Whether it’s disgusting or not that a private decision has been transformed into a widespread discussion is up for debate, but when the criticisms became insults, such as in the form of an appalling cartoon degrading the Algerian football team’s decision to fast, it became rather evident that matters that were once private were now up for public scrutiny as a matter of course; even Bacary Sagna, France’s defender, has had to speak out about the need for freedom and respect in decisions when revealing he wouldn’t observe the fasts of Ramadan during the World Cup.
However, it appears that this debate has revealed a different agenda on the matter. The criticism of the Algerian players for fasting exposes the subtle undercurrent of racism orbiting around Muslims. Islam is never directly attacked, yet often the right-wing media present stories in such a sensationalist fashion that it pushes their readers into formulating a belief that Islam is the barrier to progress. In this case, Islam prevented Algeria from winning against Germany.
This is obviously not true, but every football enthusiast knows that the oldest logic is if you win, it’s because you took your chances and the opposition didn’t. On Monday night, the Algerian team hardly resembled the deplorable cartoon’s depiction of drained sportsmen, severely hungry and dehydrated. They outplayed Germany for some spells – direct, dynamic and brilliantly organised. Furthermore, the evidence to reinforce the logic was Germany’s Muslim star, Mesut Özil, who revealed he wasn’t fasting. This didn’t seem to improve his performance beyond Algeria’s on the night; in fact, he was as agile as a log and arguably less useful.
Many of France’s players will have been fasting; their silence is admittance, as if it’s a guilt-ridden gesture of doing something that could compromise national interests. Benzema and Pogba know their public won’t forgive them if France lose and their decision to fast will be brought to the fore.
At the end of it all there is something to be said about the abnormal focus on fasting and its deflection from a heroic display from Algeria. If indeed these players were fasting as they claimed to have done, then they were brilliant. Switzerland lost to France yet only narrowly lost to the Messi-inspired Argentina. Similarly, Nigeria began poorly but finished brilliantly. Algeria finished in the same way they started, with a 2-1 defeat, but there was a glimmer of pride and joy in their progress.

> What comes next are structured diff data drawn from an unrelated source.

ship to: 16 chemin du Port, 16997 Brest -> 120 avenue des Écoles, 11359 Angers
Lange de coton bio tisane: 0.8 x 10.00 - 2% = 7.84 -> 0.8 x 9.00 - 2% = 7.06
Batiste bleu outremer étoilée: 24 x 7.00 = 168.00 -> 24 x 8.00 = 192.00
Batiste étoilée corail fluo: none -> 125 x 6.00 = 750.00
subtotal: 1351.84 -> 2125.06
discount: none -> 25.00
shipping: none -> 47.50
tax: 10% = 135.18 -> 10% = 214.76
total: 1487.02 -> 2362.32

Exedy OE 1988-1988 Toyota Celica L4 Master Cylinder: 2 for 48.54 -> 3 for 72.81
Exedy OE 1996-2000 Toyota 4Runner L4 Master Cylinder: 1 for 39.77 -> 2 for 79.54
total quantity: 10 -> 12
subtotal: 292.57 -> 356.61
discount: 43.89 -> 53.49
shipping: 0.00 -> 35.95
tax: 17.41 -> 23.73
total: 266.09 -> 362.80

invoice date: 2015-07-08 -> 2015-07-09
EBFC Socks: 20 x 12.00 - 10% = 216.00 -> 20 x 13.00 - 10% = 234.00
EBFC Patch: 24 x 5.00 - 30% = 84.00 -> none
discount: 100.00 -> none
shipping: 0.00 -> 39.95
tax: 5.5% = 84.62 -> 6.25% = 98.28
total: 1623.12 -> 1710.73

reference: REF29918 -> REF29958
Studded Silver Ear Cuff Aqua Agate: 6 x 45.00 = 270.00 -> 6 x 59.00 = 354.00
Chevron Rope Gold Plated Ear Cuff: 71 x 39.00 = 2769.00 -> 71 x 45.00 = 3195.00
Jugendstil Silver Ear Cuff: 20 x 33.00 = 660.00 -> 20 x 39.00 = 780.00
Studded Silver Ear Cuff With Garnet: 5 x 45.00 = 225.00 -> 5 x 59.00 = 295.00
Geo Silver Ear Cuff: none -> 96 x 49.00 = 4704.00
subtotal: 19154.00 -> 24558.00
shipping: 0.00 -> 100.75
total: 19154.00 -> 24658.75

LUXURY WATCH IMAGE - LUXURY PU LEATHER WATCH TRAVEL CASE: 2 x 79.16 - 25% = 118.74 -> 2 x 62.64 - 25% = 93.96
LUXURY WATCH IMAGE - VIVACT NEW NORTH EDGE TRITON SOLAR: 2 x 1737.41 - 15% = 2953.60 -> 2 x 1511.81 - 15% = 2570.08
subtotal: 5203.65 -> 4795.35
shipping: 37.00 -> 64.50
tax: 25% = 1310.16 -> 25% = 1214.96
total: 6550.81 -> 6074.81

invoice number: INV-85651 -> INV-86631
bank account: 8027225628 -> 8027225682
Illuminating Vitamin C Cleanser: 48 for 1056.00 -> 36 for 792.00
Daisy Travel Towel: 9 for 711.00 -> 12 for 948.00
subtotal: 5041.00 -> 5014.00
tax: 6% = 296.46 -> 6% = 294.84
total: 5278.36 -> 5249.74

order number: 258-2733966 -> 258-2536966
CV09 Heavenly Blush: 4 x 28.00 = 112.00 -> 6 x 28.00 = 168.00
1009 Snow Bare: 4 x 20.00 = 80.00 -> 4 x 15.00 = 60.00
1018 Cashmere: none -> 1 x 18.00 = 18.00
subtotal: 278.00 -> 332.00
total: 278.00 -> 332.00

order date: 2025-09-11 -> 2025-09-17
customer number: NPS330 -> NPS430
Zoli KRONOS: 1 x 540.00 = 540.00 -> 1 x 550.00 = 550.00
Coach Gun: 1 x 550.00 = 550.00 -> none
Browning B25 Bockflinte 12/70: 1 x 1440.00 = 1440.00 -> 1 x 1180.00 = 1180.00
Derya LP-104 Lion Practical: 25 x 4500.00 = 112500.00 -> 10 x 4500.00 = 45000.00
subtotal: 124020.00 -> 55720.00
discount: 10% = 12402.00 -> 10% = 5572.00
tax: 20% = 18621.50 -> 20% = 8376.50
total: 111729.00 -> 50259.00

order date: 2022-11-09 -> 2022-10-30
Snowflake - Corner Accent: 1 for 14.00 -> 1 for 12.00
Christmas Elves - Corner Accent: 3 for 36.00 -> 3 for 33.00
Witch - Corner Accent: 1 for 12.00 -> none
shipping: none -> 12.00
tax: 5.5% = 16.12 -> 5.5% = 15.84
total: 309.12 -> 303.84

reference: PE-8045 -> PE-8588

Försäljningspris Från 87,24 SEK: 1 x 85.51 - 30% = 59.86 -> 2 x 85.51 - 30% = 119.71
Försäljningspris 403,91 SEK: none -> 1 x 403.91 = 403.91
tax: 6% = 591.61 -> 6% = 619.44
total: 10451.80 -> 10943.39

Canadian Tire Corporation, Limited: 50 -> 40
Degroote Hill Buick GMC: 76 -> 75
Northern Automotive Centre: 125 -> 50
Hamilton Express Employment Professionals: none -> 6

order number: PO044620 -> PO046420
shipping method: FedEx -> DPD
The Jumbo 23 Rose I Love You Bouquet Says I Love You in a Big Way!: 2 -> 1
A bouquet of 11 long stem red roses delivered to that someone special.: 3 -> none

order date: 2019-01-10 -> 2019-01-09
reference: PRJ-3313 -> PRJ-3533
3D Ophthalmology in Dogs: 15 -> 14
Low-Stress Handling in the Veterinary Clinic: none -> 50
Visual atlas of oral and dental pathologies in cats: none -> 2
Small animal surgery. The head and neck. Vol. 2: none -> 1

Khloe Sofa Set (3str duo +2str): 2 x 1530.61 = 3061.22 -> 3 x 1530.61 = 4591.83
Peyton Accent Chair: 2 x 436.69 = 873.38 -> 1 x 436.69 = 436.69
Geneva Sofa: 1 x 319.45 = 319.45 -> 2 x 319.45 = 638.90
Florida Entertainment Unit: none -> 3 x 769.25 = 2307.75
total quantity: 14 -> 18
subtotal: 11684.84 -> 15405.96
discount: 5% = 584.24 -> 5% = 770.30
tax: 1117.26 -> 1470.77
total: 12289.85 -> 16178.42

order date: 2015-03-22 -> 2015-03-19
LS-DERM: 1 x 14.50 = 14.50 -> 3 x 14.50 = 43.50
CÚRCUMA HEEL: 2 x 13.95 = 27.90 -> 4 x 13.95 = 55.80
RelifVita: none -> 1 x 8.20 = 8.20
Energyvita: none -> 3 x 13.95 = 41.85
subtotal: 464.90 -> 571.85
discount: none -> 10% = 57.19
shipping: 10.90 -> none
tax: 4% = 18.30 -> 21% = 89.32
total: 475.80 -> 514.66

As Algeria’s manager explained, the maelstrom of pressure surrounding the fasting footballers has been extraordinary and further heightened by the stakes. The respect and freedom that Sagna has desired and Halilhodzic has demanded from the media and critics has been less than forthcoming. It’s a shame that even as the deluge of brilliant football drowns the social tensions in Brazil, it still cannot subdue the way Muslims have been targeted. Football is more than a game and often unites people with a common desire for utopia, yet it hasn’t worked in this instance. Rather than being the platform for equality, unity and freedom, football has become one of the many cannon for shots to be fired at Muslims.